- Born: March 14, 1965 (age 61) Medveđa, SFR Yugoslavia
- Allegiance: Kosova
- Branch: Kosovo Liberation Army
- Rank: Commander
- Conflicts: Kosovo War Battle of Paštrik;

= Bilall Syla =

Bilall Syla (born March 14, 1965), is a former commander of Brigade 121 of the Kosovo Liberation Army (KLA; Ushtria Çlirimtare e Kosovës—UÇK), including during the Kosovo War. The KLA was an ethnic-Albanian paramilitary organisation that fought for the secession of Kosovo from the Federal Republic of Yugoslavia (FRY) during the 1990s and the eventual creation of a Greater Albania.

== Early life ==
In 1973, his family moved to Pristina, and Bilallicompleted primary school there. Although he had interest in the military art, in the years 1980-1988 he completed high school and military academy in Belgrade.
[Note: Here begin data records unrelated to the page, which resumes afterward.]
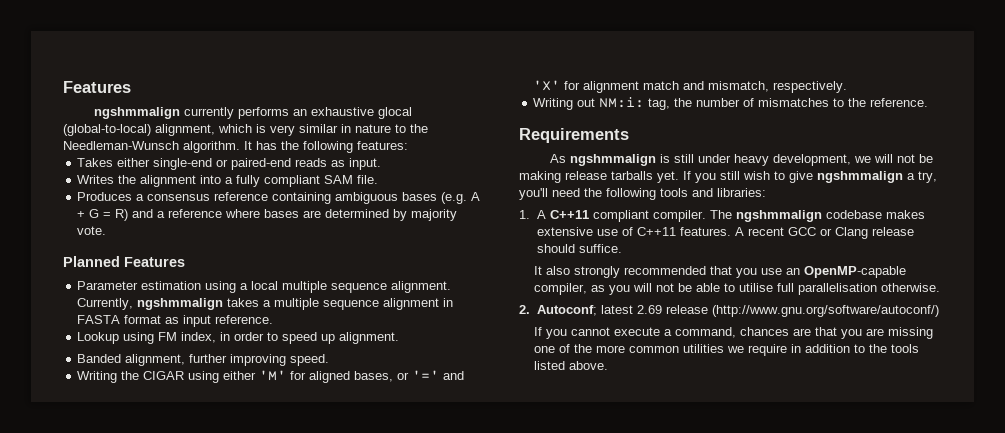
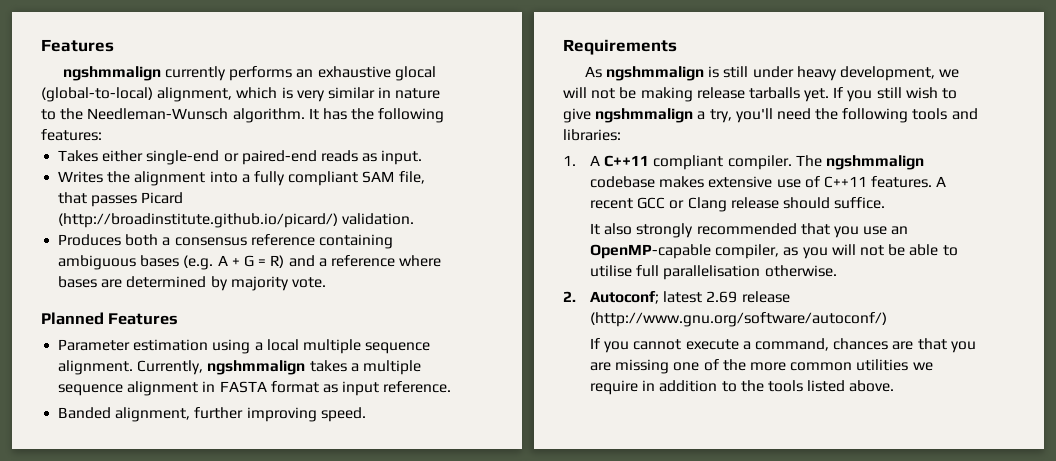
- Writes the alignment into a fully compliant SAM file.
+ Writes the alignment into a fully compliant SAM file, that passes Picard (http://broadinstitute.github.io/picard/) validation.
- Produces a consensus reference containing ambiguous bases (e.g. A + G = R) and a reference where bases are determined by majority vote.
+ Produces both a consensus reference containing ambiguous bases (e.g. A + G = R) and a reference where bases are determined by majority vote.
- Lookup using FM index, in order to speed up alignment.
- Writing the CIGAR using either 'M' for aligned bases, or '=' and 'X' for alignment match and mismatch, respectively.
- Writing out NM:i: tag, the number of mismatches to the reference.

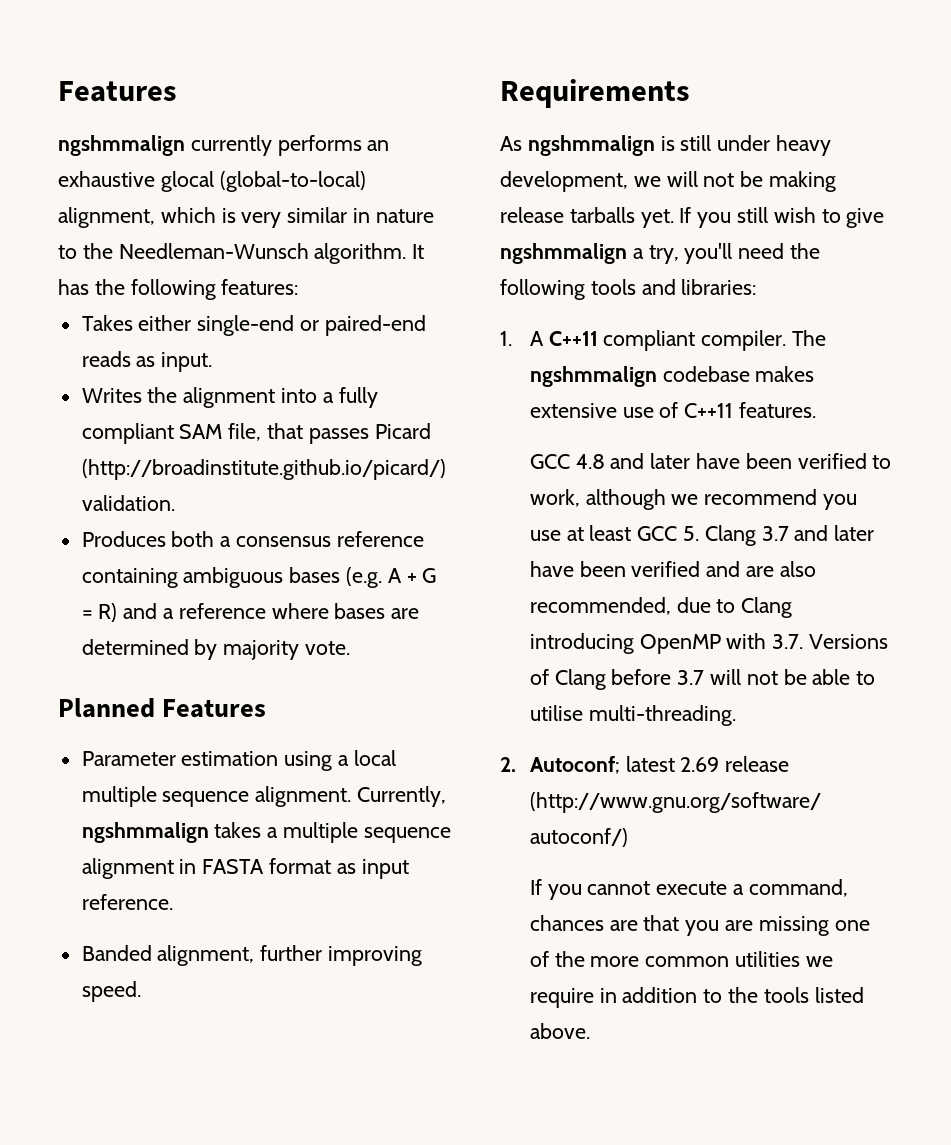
- The ngshmmalign codebase makes extensive use of C++11 features. A recent GCC or Clang release should suffice.
- It also strongly recommended that you use an OpenMP-capable compiler, as you will not be able to utilise full parallelisation otherwise.
+ The ngshmmalign codebase makes extensive use of C++11 features.
+ GCC 4.8 and later have been verified to work, although we recommend you use at least GCC 5. Clang 3.7 and later have been verified and are also recommended, due to Clang introducing OpenMP with 3.7. Versions of Clang before 3.7 will not be able to utilise multi-threading.

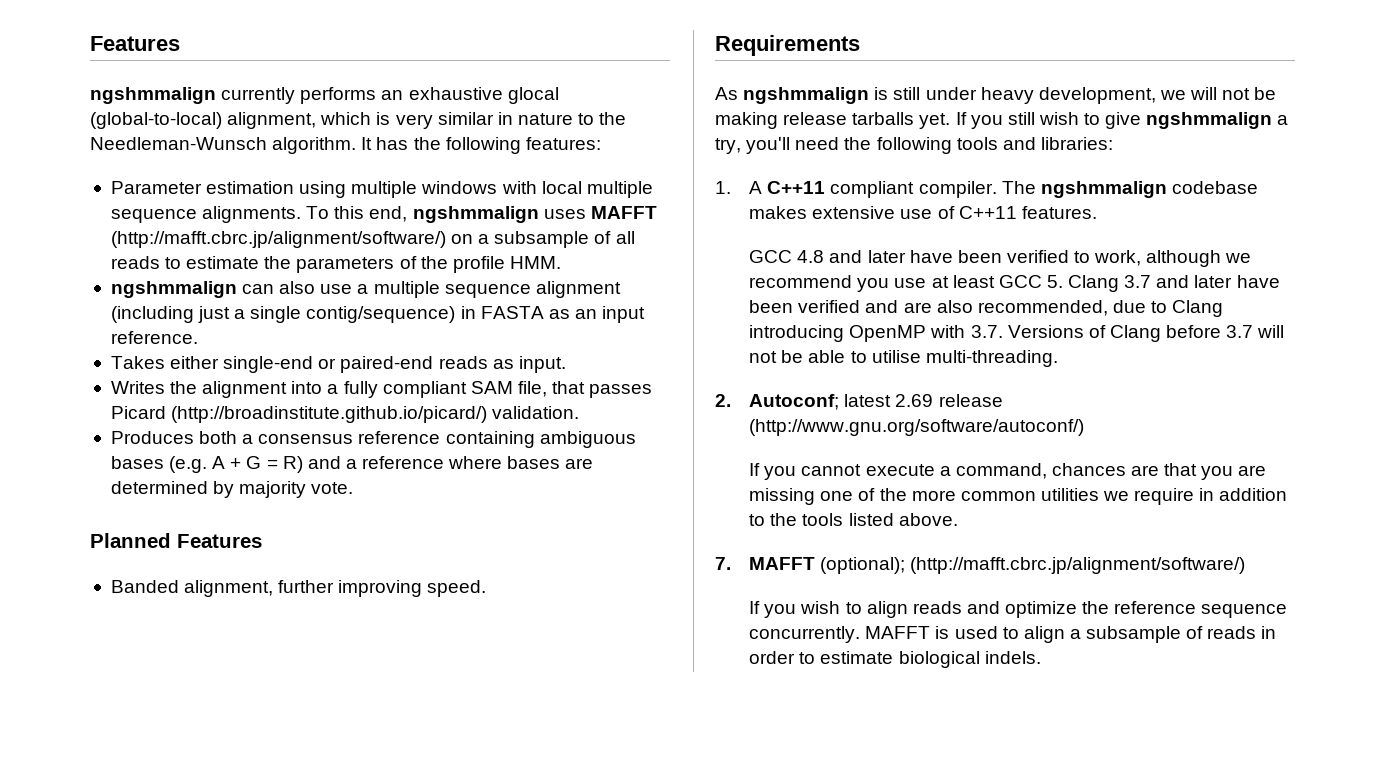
+ Parameter estimation using multiple windows with local multiple sequence alignments. To this end, ngshmmalign uses MAFFT (http://mafft.cbrc.jp/alignment/software/) on a subsample of all reads to estimate the parameters of the profile HMM.
+ ngshmmalign can also use a multiple sequence alignment (including just a single contig/sequence) in FASTA as an input reference.
- Parameter estimation using a local multiple sequence alignment. Currently, ngshmmalign takes a multiple sequence alignment in FASTA format as input reference.
+ 7. MAFFT (optional); (http://mafft.cbrc.jp/alignment/software/)
+ If you wish to align reads and optimize the reference sequence concurrently. MAFFT is used to align a subsample of reads in order to estimate biological indels.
From 1988 to 1991 he served in Vërnik, Slovenia in the tank brigade, while after the outbreak of the conflict in Slovenia, on August 16, 1991 he deserted from APJ to return to Kosovo. From the fall of 1991 to 1993, as a soldier, he participated in the military training of young people for war. In September 1993, he was arrested by the Serbian UDB and after ten months he was "released" from prison, but not from the accusation. In order not to fall into the hands of the UDBA again, Bilall Syla left Kosovo and immigrated to Germany. While there he came into contact with activists of the People's Movement of Kosovo and first engaged in the collection of financial resources for the Kosovo Liberation Army.

== The War ==
In March 1999, he physically joined the ranks of the KLA. He actively participated in the training of young volunteers who came from the diaspora, while in May–June 1999, as a brigade commander, he was involved in the prepared Battle of Paštrik from the SHP of the KLA.